**Task to complete**
Would you please return the data below verbatim, without its pictures?

**Exercise inputs**

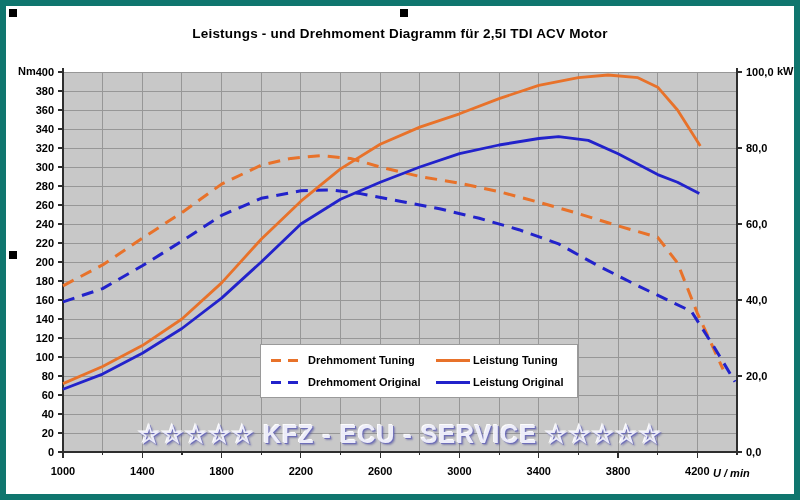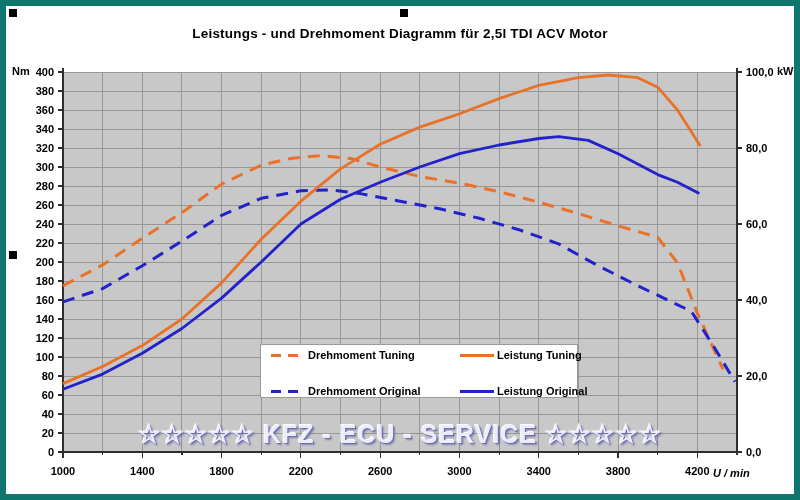--- a/index.html
+++ b/index.html
@@ -1,24 +1,24 @@
 <!DOCTYPE html>
 <html><head>
 <meta charset="utf-8">
 <style>
   html,body{margin:0;padding:0;background:#fff;}
   .frame{position:relative;width:800px;height:500px;background:#ffffff;border:6px solid #0f766e;box-sizing:border-box;overflow:hidden;font-family:"Liberation Sans",sans-serif;}
   .handle{position:absolute;width:8px;height:8px;background:#000;}
   .chart-title{position:absolute;top:20px;left:0;width:100%;text-align:center;font-size:13.5px;font-weight:bold;color:#000;letter-spacing:0.2px;}
   #plot-svg{position:absolute;left:0;top:0;}
   .unit-label{position:absolute;font-size:11px;font-weight:bold;color:#000;}
-  .unit-nm{left:6px;top:59px;}
+  .unit-nm{left:12px;top:59px;}
   .unit-kw{left:771px;top:59px;text-align:right;}
   .unit-rpm{left:707px;top:461px;font-style:italic;}
-  .legend{position:absolute;left:254px;top:338px;width:318px;height:54px;background:#ffffff;border:1px solid #9a9a9a;box-sizing:border-box;display:grid;grid-template-columns:165px 1fr;grid-template-rows:1fr 1fr;align-items:center;padding:4px 8px 4px 10px;gap:24px;}
+  .legend{position:absolute;left:254px;top:338px;width:318px;height:54px;background:#ffffff;border:1px solid #9a9a9a;box-sizing:border-box;display:grid;grid-template-columns:165px 1fr;grid-template-rows:1fr 1fr;align-items:center;padding:4px 8px 4px 10px;}
   .legend-entry{display:flex;align-items:center;}
   .legend-sample{width:34px;height:3px;flex:none;}
   .legend-label{font-size:11px;font-weight:bold;color:#000;margin-left:3px;white-space:nowrap;}
   .watermark{position:absolute;top:414px;left:50%;transform:translateX(-50%);font-size:25px;font-weight:bold;letter-spacing:1px;white-space:nowrap;color:#efeffc;text-shadow:1px 1px 0 #6a6ab8,2px 2px 2px rgba(70,70,150,0.55),-1px -1px 0 #ffffff;opacity:0.95;}
 </style>
 </head>
 <body>
 
 <div class="frame">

**Task output**
--- a/index.html
+++ b/index.html
@@ -1,24 +1,24 @@
 <!DOCTYPE html>
 <html><head>
 <meta charset="utf-8">
 <style>
   html,body{margin:0;padding:0;background:#fff;}
   .frame{position:relative;width:800px;height:500px;background:#ffffff;border:6px solid #0f766e;box-sizing:border-box;overflow:hidden;font-family:"Liberation Sans",sans-serif;}
   .handle{position:absolute;width:8px;height:8px;background:#000;}
   .chart-title{position:absolute;top:20px;left:0;width:100%;text-align:center;font-size:13.5px;font-weight:bold;color:#000;letter-spacing:0.2px;}
   #plot-svg{position:absolute;left:0;top:0;}
   .unit-label{position:absolute;font-size:11px;font-weight:bold;color:#000;}
-  .unit-nm{left:6px;top:59px;}
+  .unit-nm{left:12px;top:59px;}
   .unit-kw{left:771px;top:59px;text-align:right;}
   .unit-rpm{left:707px;top:461px;font-style:italic;}
-  .legend{position:absolute;left:254px;top:338px;width:318px;height:54px;background:#ffffff;border:1px solid #9a9a9a;box-sizing:border-box;display:grid;grid-template-columns:165px 1fr;grid-template-rows:1fr 1fr;align-items:center;padding:4px 8px 4px 10px;gap:24px;}
+  .legend{position:absolute;left:254px;top:338px;width:318px;height:54px;background:#ffffff;border:1px solid #9a9a9a;box-sizing:border-box;display:grid;grid-template-columns:165px 1fr;grid-template-rows:1fr 1fr;align-items:center;padding:4px 8px 4px 10px;}
   .legend-entry{display:flex;align-items:center;}
   .legend-sample{width:34px;height:3px;flex:none;}
   .legend-label{font-size:11px;font-weight:bold;color:#000;margin-left:3px;white-space:nowrap;}
   .watermark{position:absolute;top:414px;left:50%;transform:translateX(-50%);font-size:25px;font-weight:bold;letter-spacing:1px;white-space:nowrap;color:#efeffc;text-shadow:1px 1px 0 #6a6ab8,2px 2px 2px rgba(70,70,150,0.55),-1px -1px 0 #ffffff;opacity:0.95;}
 </style>
 </head>
 <body>
 
 <div class="frame">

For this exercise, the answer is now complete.